● What to produce
Your answer should be every line of the records that contains the word "descending".
Start of Supplied data
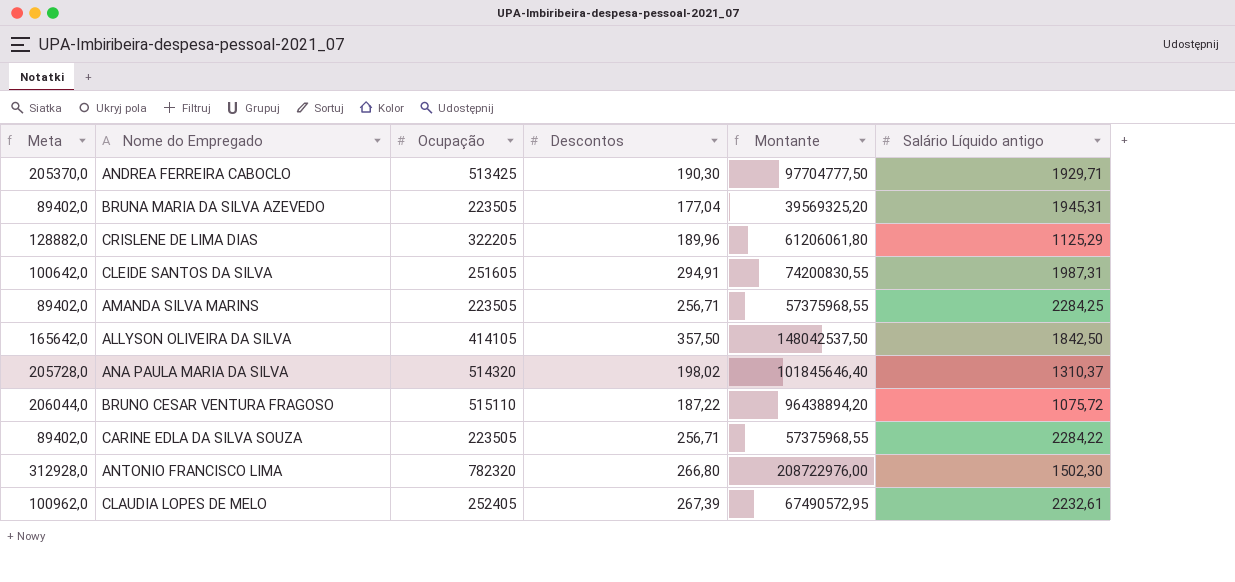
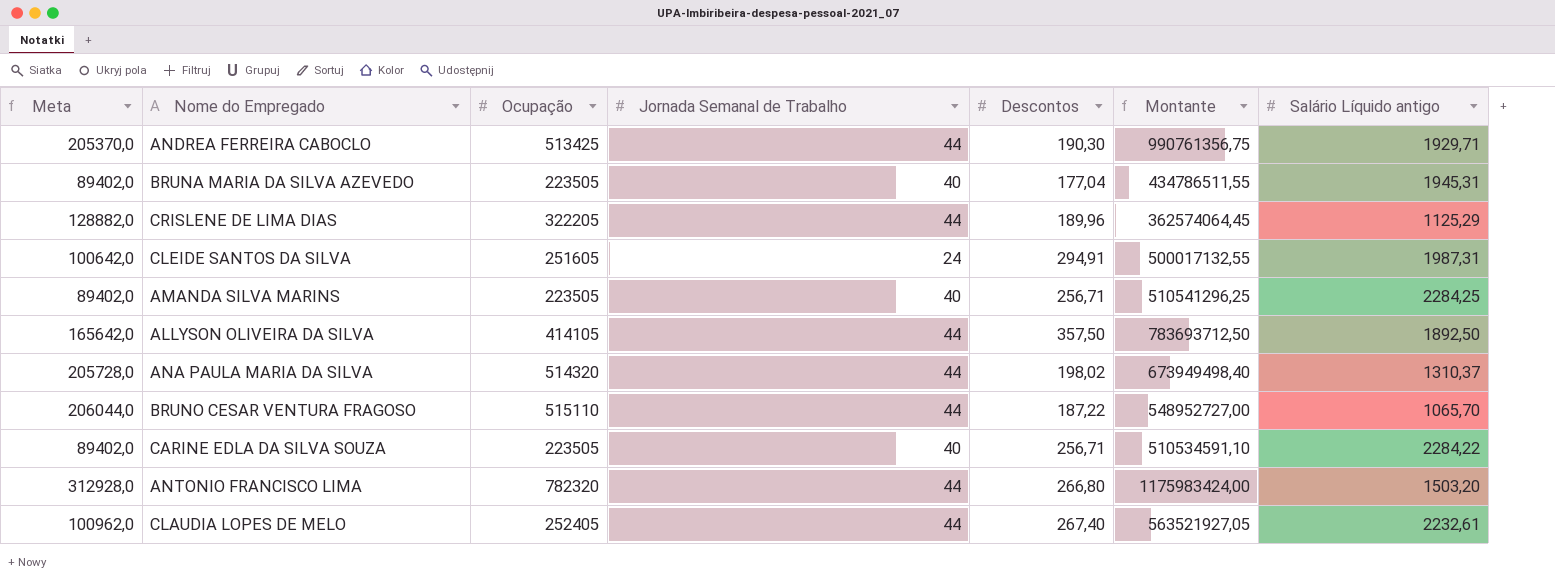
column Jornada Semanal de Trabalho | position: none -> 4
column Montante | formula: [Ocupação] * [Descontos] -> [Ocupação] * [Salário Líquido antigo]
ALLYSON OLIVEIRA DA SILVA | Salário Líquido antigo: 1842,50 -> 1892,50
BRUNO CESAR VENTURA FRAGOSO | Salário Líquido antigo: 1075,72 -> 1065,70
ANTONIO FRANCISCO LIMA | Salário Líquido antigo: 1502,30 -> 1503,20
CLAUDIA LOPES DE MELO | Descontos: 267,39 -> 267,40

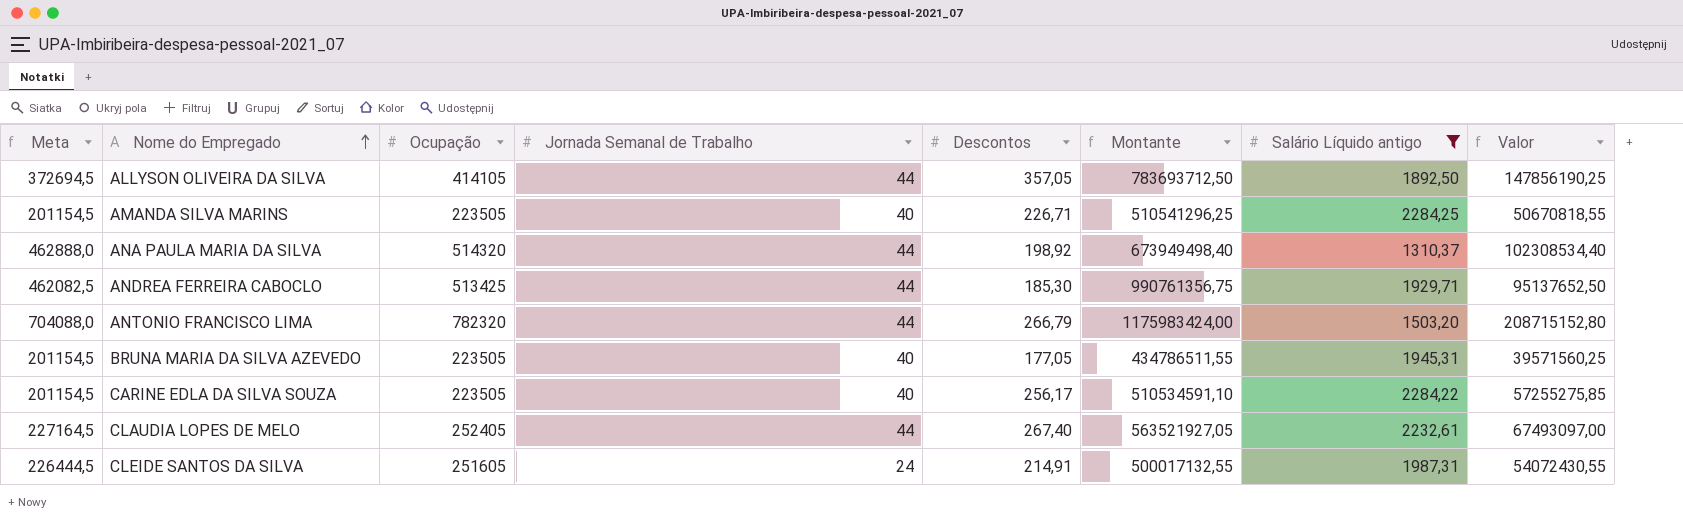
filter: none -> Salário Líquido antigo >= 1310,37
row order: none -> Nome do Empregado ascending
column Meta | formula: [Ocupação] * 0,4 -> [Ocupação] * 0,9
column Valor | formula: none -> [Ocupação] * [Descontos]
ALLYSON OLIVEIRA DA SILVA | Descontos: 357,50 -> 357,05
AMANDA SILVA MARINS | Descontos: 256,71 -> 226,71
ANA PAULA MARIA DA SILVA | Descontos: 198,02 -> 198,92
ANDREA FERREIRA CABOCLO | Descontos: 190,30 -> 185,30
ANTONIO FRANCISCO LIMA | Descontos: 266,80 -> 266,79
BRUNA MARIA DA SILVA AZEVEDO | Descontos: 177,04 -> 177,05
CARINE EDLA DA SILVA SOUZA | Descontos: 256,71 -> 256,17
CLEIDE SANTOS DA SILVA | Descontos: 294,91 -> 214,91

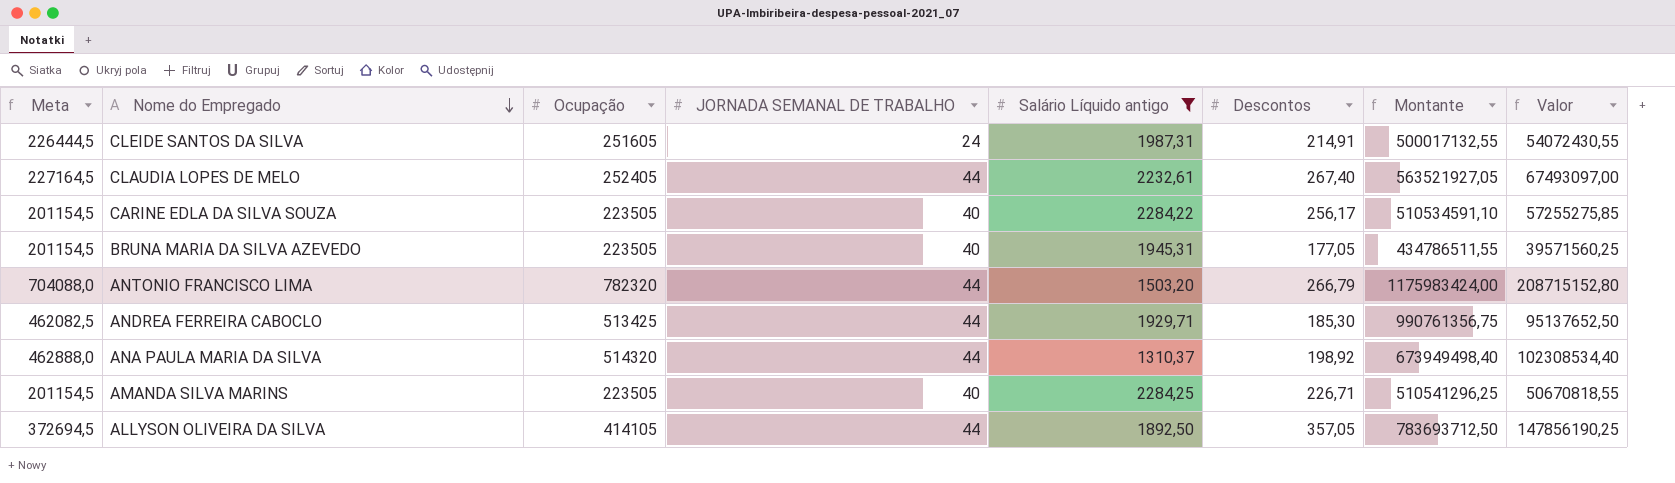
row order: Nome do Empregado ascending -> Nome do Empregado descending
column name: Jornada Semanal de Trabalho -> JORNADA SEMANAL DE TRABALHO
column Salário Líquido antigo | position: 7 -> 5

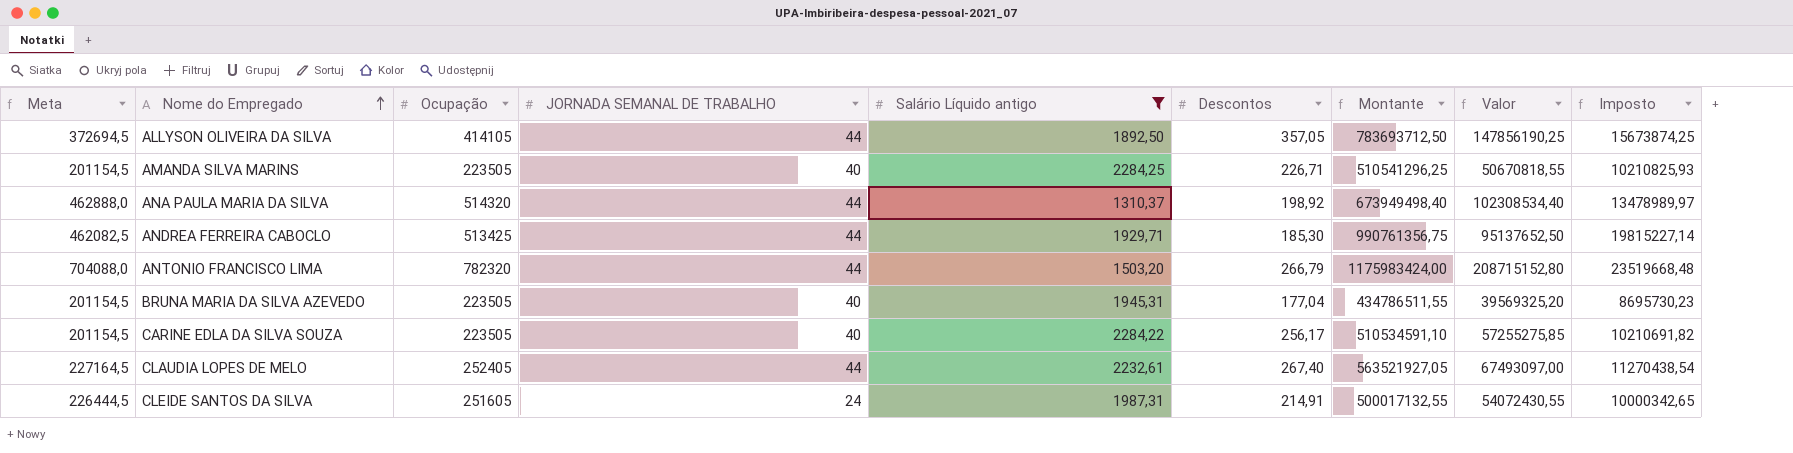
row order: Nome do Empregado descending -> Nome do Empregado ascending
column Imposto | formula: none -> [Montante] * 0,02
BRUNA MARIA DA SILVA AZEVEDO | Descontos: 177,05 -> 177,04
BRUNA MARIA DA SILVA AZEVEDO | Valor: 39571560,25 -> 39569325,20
End of Supplied data
● Exercise result
row order: Nome do Empregado ascending -> Nome do Empregado descending
row order: Nome do Empregado descending -> Nome do Empregado ascending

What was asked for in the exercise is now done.